I'm guessing that deer hunters are getting their equipment ready for Saturday morning, and the rest of us are getting out our blaze orange garb for the next ten days.
Do hunters and non-hunters have much in common? An article in the fall edition of Wisconsin Natural Resources, published by the DNR, says we do. In "Let's Talk Hunting," the author says that hunters and non-hunters must put aside differences, and communicate better with one another, for the sake of conservation in the state.
The article says that Wisconsin hunters pay for a "good chunk" of wildlife conservation in the state, through their license fees and equipment purchases. The principle behind this, from the time of Theodore Roosevelt and Aldo Leopold, is that "wildlife belongs to the public, and that management of game species is funded by users, specifically hunters and anglers."

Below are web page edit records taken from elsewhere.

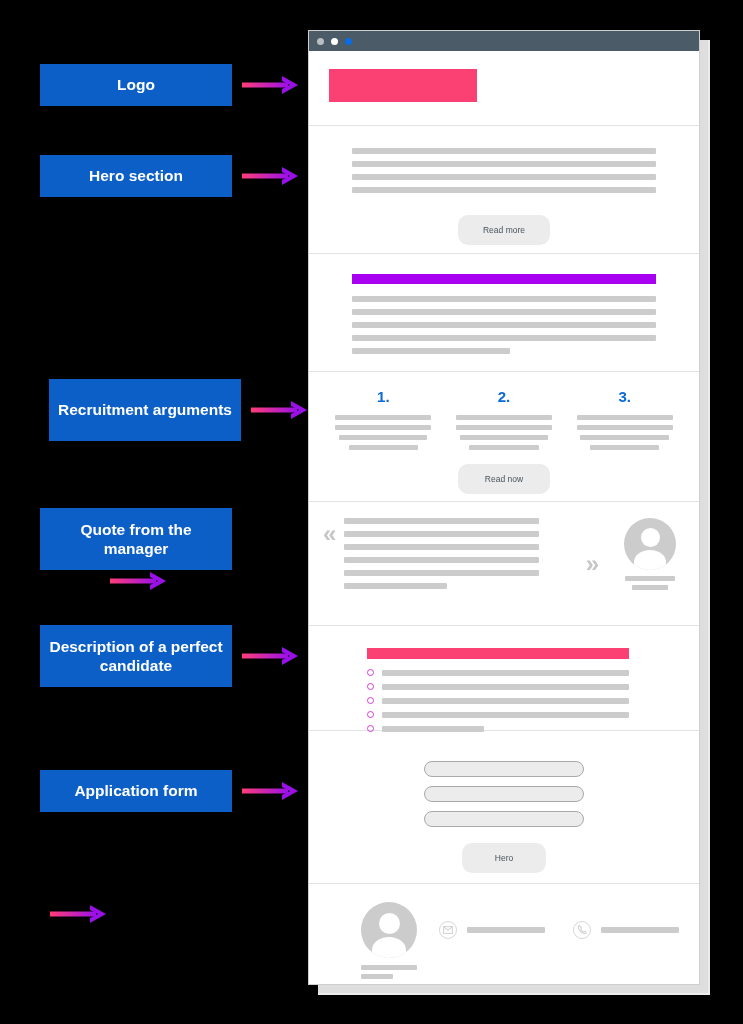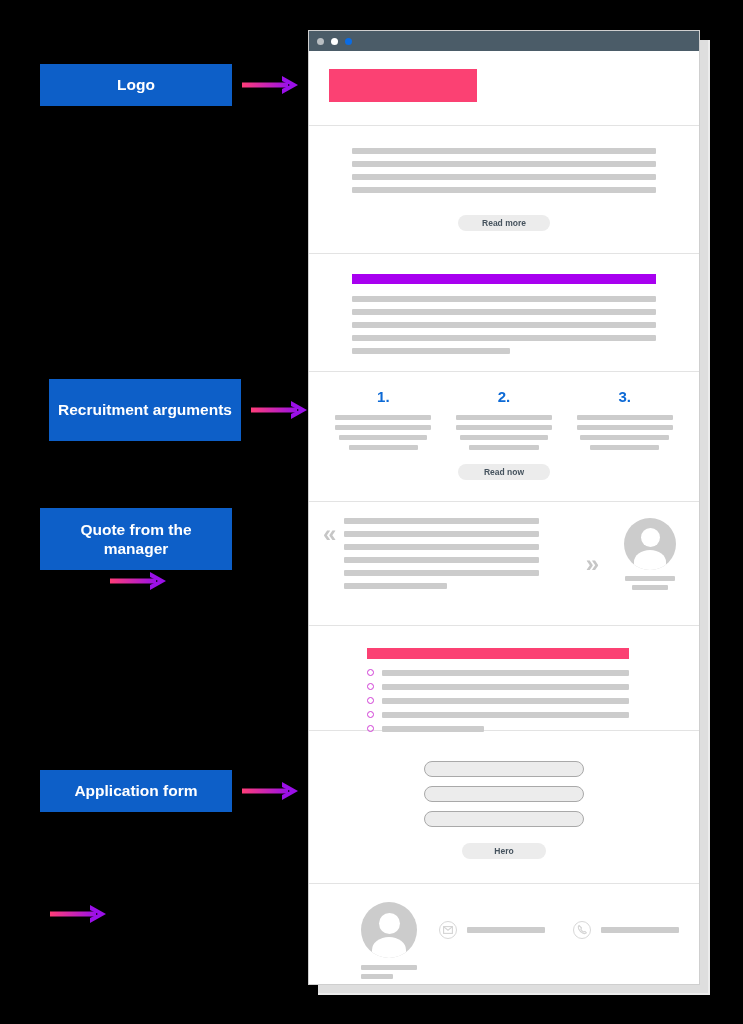"Hero section" div.ann { html: none -> <div> <div>Hero section</div> <div> <svg> <rect></rect> <path></path> </svg> </div> </div> }
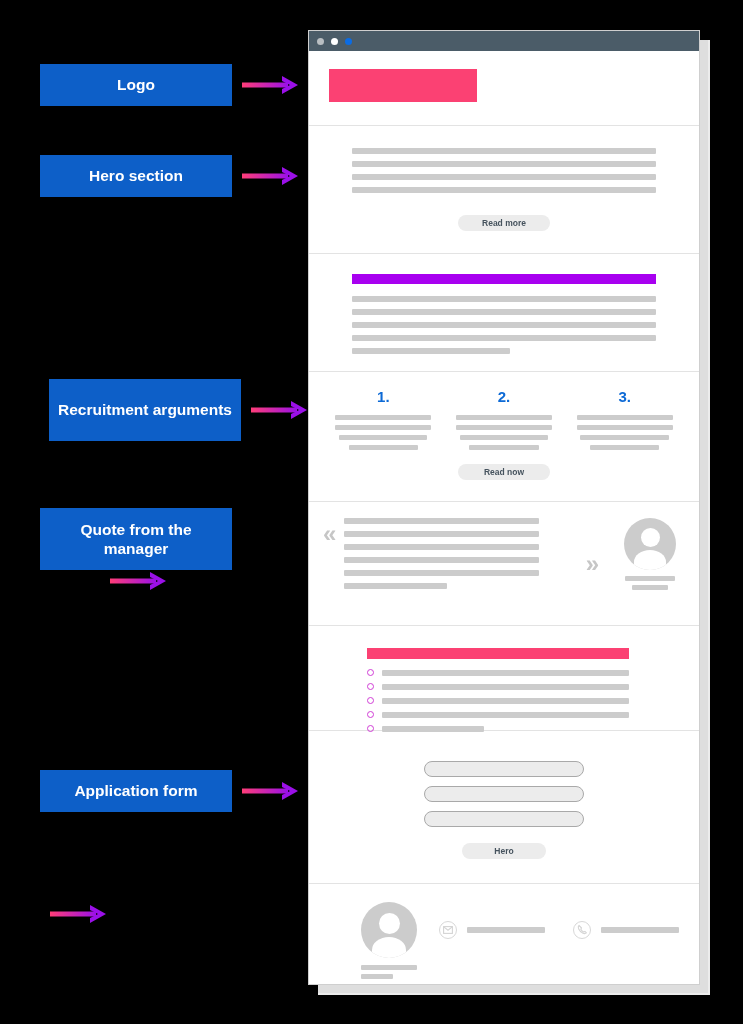"Read more" .pillbtn { font-weight: bold -> normal; height: 16px -> 30px }
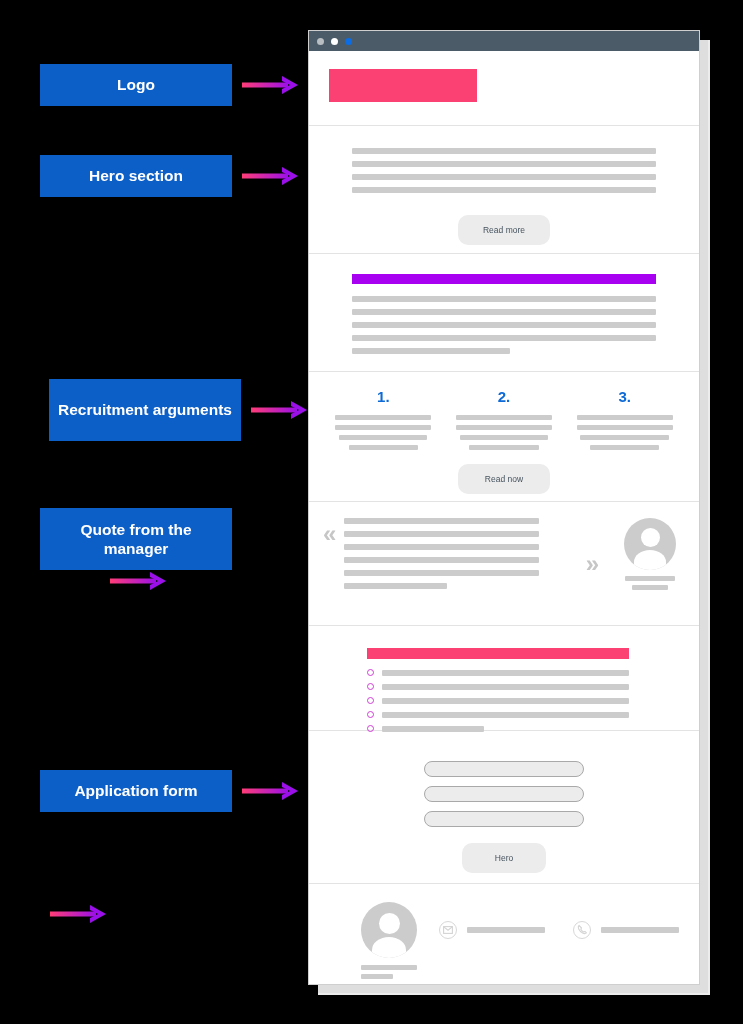"Description of a perfect candidate" div.ann { html: none -> <div> <div>Description of a perfect candidate</div> <div> <svg> <rect></rect> <path></path> </svg> </div> </div> }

The problem addressed in the article is that the numbers of hunters in the state have been shrinking. In the decade since 2000, hunters have declined 50,000, to a total of 550,000. They predict that by 2030, hunting licenses will have declined to 400,000, a drop of more than 25%.
The author tells that this amounts to a loss of over $4 million in revenue to the state's fish and wildlife fund each year. That fund is what pays for "game management and conservation enforcement, as well as ecosystem restoration and management."
Any solutions? Keith Warnke with DNR's Bureau of Law Enforcement says, "There is a disconnect between some environmentalists and some hunters and anglers, and how we bridge that divide depends on both sides putting differences aside, opening a dialogue, and working together to solve it."
I don't know enough about this topic to hold a valid opinion. But, I thought the article was interesting, as I had never thought much about the connection between hunting dollars and conservation.